Alexander Scriabin - Piano Concerto in F Sharp Minor
After all the grand finger-on-the-button gestures presented by Scriabin in my previous post, this piano concerto, finds our world-crusher in a state of dizzying sentimentality, the piano nearly sighing in the higher registers while occasionally a low note will thud through against orchestration that acts as an overtone, an atmospheric projection of the artist's mild melancholy, perhaps like those mists he wanted to alter the architectural perception of his doomsday concert hall.
I am on a mission to seek out a recording of Mysterium.

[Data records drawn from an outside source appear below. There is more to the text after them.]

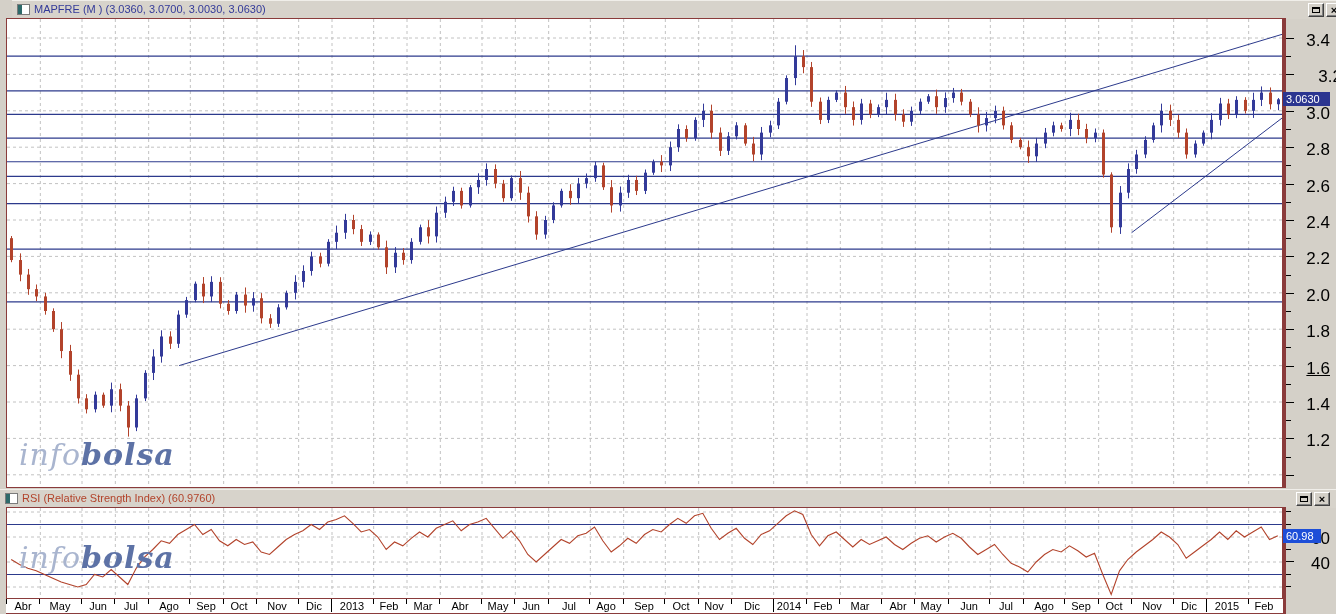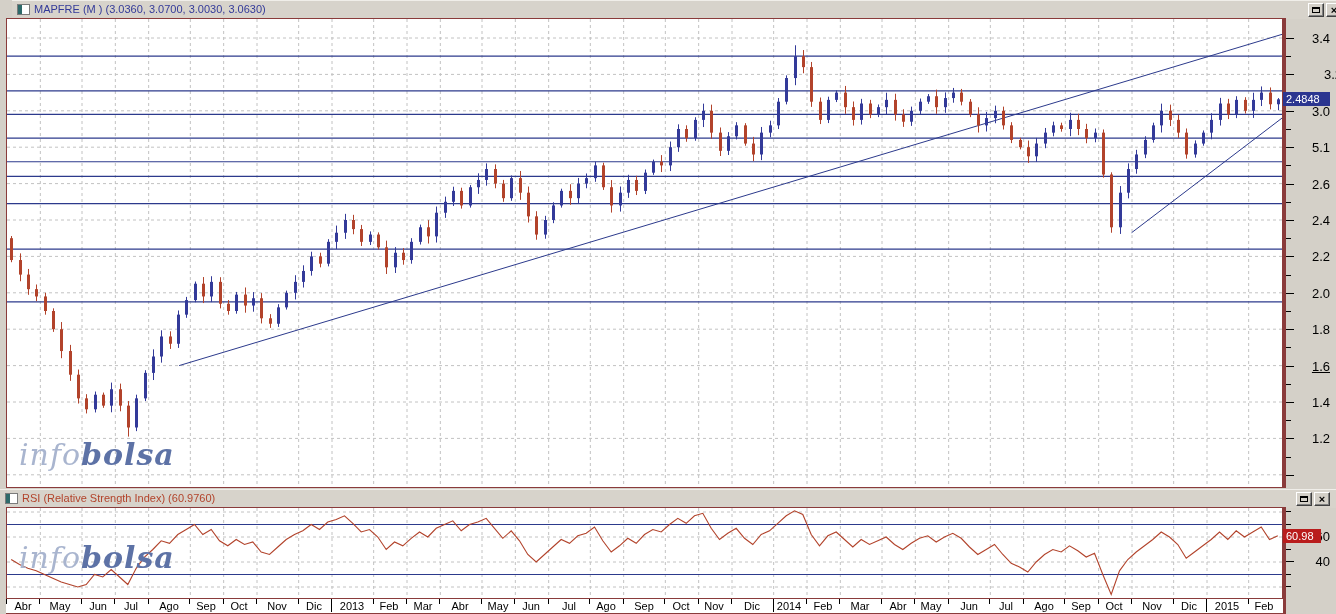"3.4" .axis-label { font-size: 13px -> 17px }
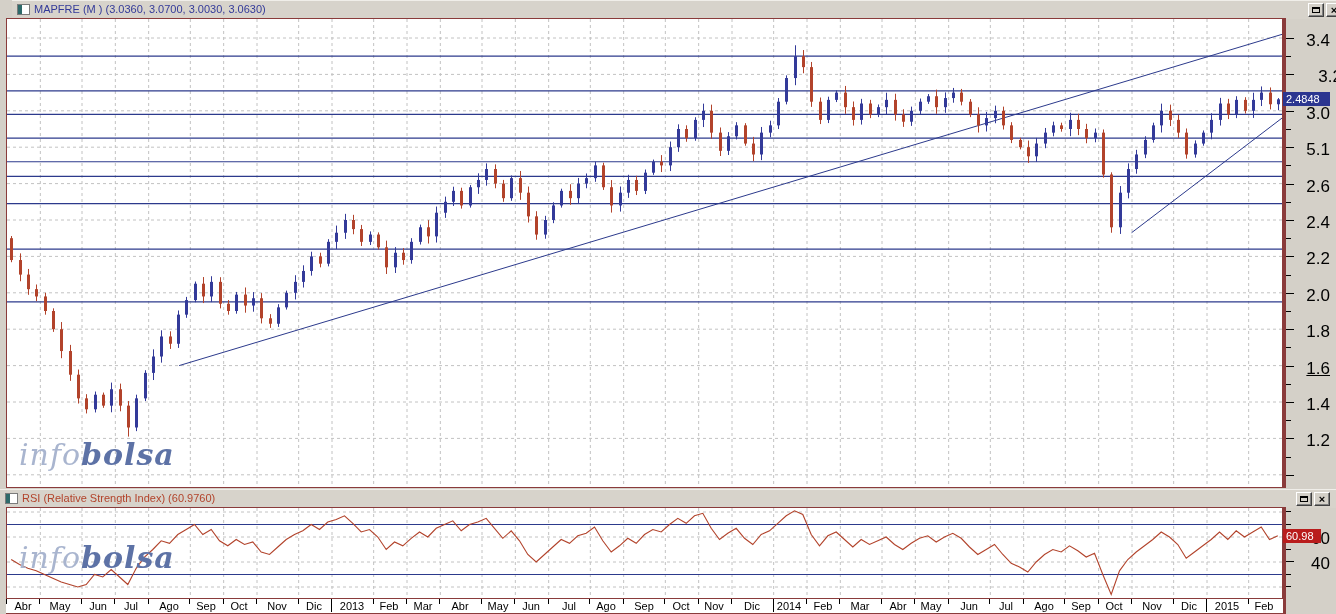"2.4848" div.price-tag { text: 2.4848 -> 3.0630 }
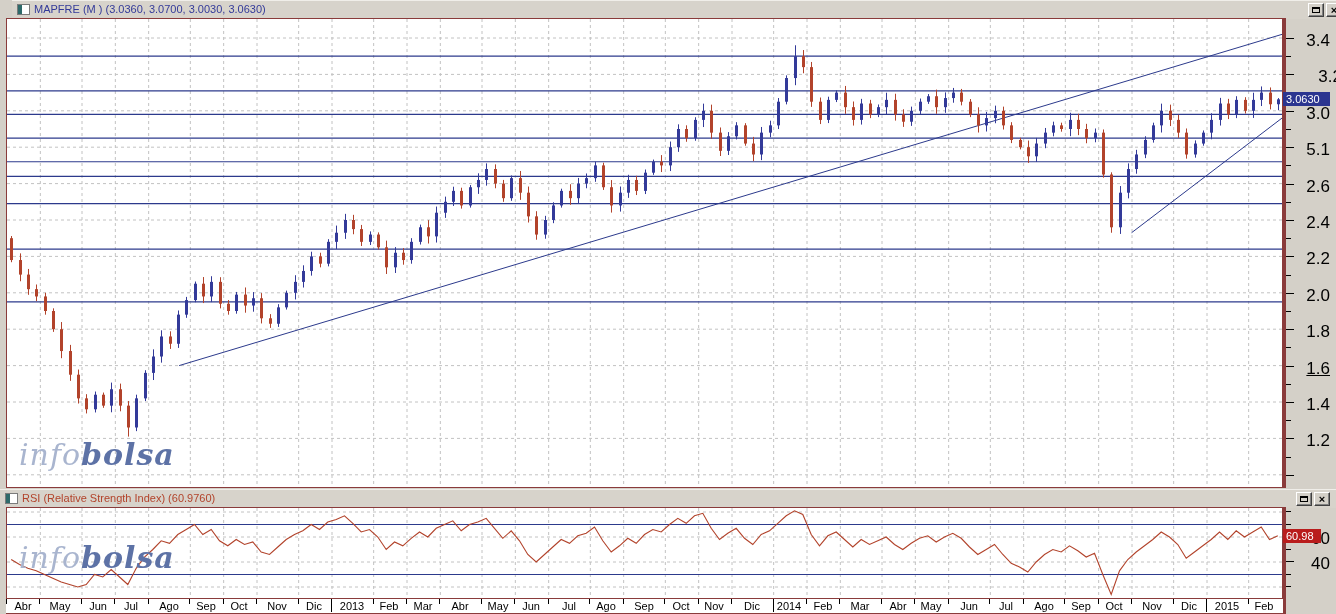"5.1" div.axis-label { text: 5.1 -> 2.8 }
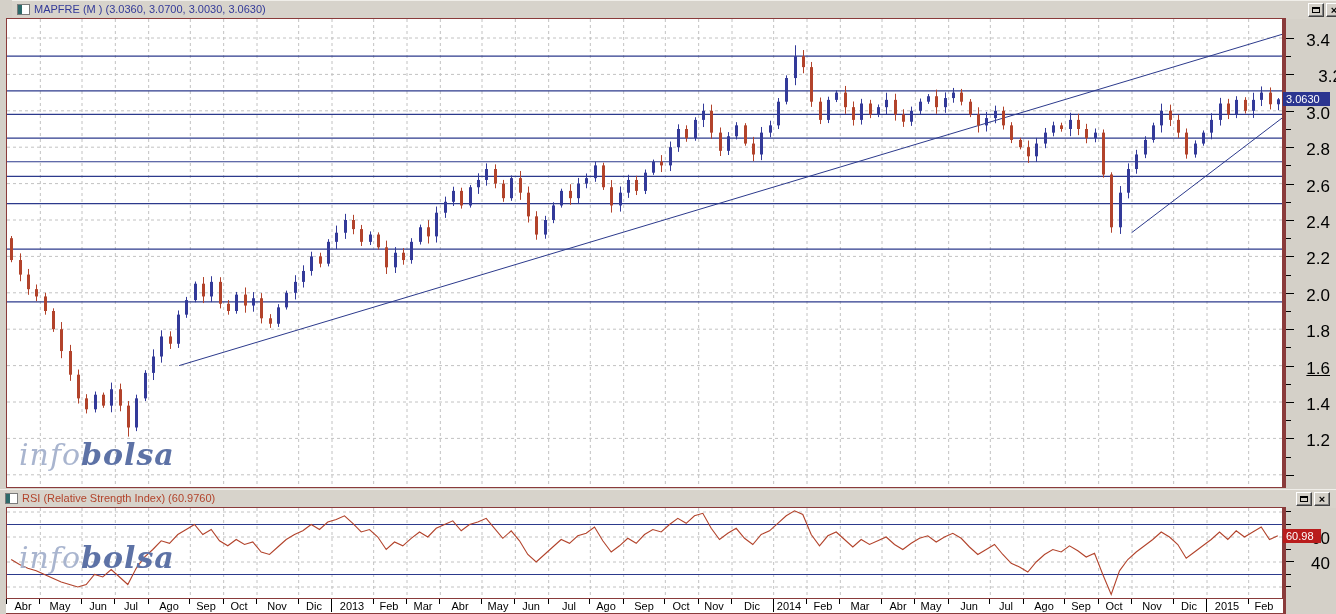"60.98" div.price-tag { background: #b91c1c -> #1d4ed8 }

Mississippi John Hurt - Today!
I am a huge fan of the archival Avalon Blues recorded back in the 1920's, so much that I needlessly eschew his rediscovery recordings from the 1960s, but Today! has changed my mind. So clear a babble doth issue forth from his brook, the bass strings of his guitar resonating the whole house. I know John Fahey saw Hurt as a fountainhead, but I will conject that old Nick Drake had been listening to some Hurt as he set about creating Pink Moon. Influence apart, though, Mississippi John Hurt remains one of the more listenable old blues artists - I don't ever feel that twinge of "I am enjoying the Blues" pretension when I throw him on.
Sidney Bichet - Jam Session
I am not a huge fan of Sidney Bichet and that early era of New Orleans Jazz, sure I appreciate it but a little goes a long way. I picked this up at the library and it sat on my desk unplayed until I set to clean off the desk, returning it to the library being a procrastination tactic in the cleaning process. I popped it in the car stereo just cuz and wow, what a weird, stunning record.
I'm not familiar with Bichet's recorded output to know if this is the norm, but his clarinet had a haunted echo to it, as if it was emanating from behind a doorway at the far end of a darkened hall, while the hushed band sat i the room with you, trying to play along without letting their presence known. I played around with the fade/tone settings on the car stereo, thinking that maybe something had been set haywire, but no - straight-up old-time ghost jazz.
Maya and I spent the day tooling around New Orleans yesterday, with Sidney's phantom woodwind offering a pleasing counterpoint to the Essence music festival crowds, the ubiquitous backup on the highway, and the essay I have been commissioned to write about Baton Rouge post Katrina, how it became the city it always feared becoming when the population of the city came to the next safe place. I always think of that when I pull off the Tchopatoulas exit and wind up in front of the convention center, the tragic stage where grandmas starved and people begged for help to CNN's cameras. Those same red bricks are still there, the same ones upon which that some girlfriend and I had a big fight two decades ago, the same ones that paved the 1984 World's Fair where I was allowed to roam on my own in New Orleans for the first time. Yesterday, it was filled to the R&B fans in all their finery, elaborate hairdos slowly collapsing in the heat like they have there for 200 years.